• EXTRACTED RECORDS:
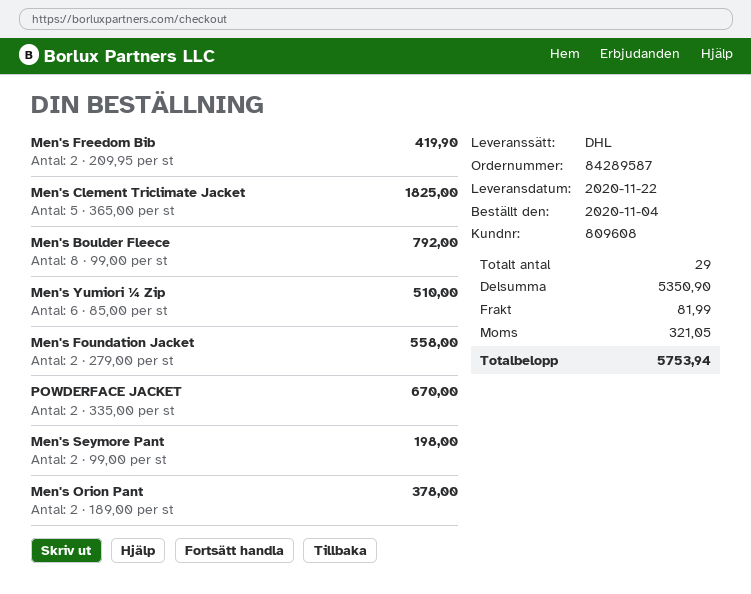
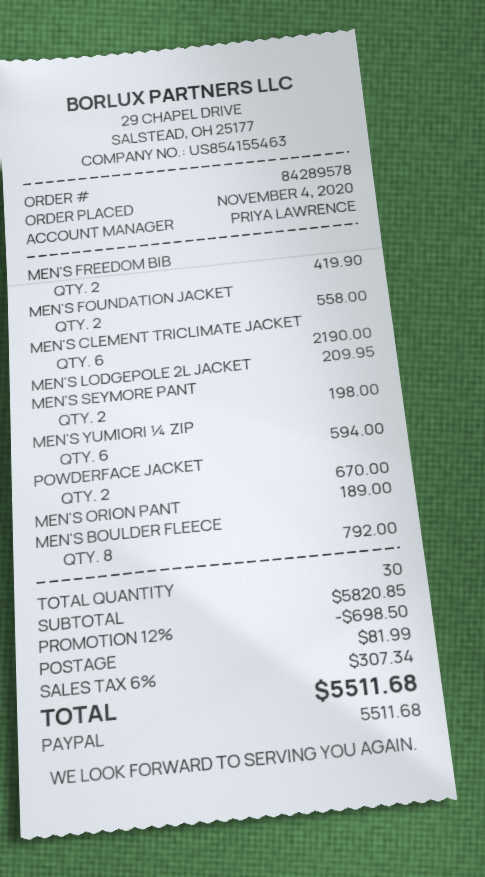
order number: 84289587 -> 84289578
Men's Clement Triclimate Jacket: 5 for 1825.00 -> 6 for 2190.00
Men's Yumiori ¼ Zip: 6 for 510.00 -> 6 for 594.00
Men's Orion Pant: 2 for 378.00 -> 1 for 189.00
MEN'S LODGEPOLE 2L JACKET: none -> 1 for 209.95
total quantity: 29 -> 30
subtotal: 5350.90 -> 5820.85
discount: none -> 12% = 698.50
tax: 321.05 -> 307.34
total: 5753.94 -> 5511.68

• THE PROBLEM: In full and without any pictures, print the listing above exactly.

• SOLUTION TO THIS TASK:
order number: 84289587 -> 84289578
Men's Clement Triclimate Jacket: 5 for 1825.00 -> 6 for 2190.00
Men's Yumiori ¼ Zip: 6 for 510.00 -> 6 for 594.00
Men's Orion Pant: 2 for 378.00 -> 1 for 189.00
MEN'S LODGEPOLE 2L JACKET: none -> 1 for 209.95
total quantity: 29 -> 30
subtotal: 5350.90 -> 5820.85
discount: none -> 12% = 698.50
tax: 321.05 -> 307.34
total: 5753.94 -> 5511.68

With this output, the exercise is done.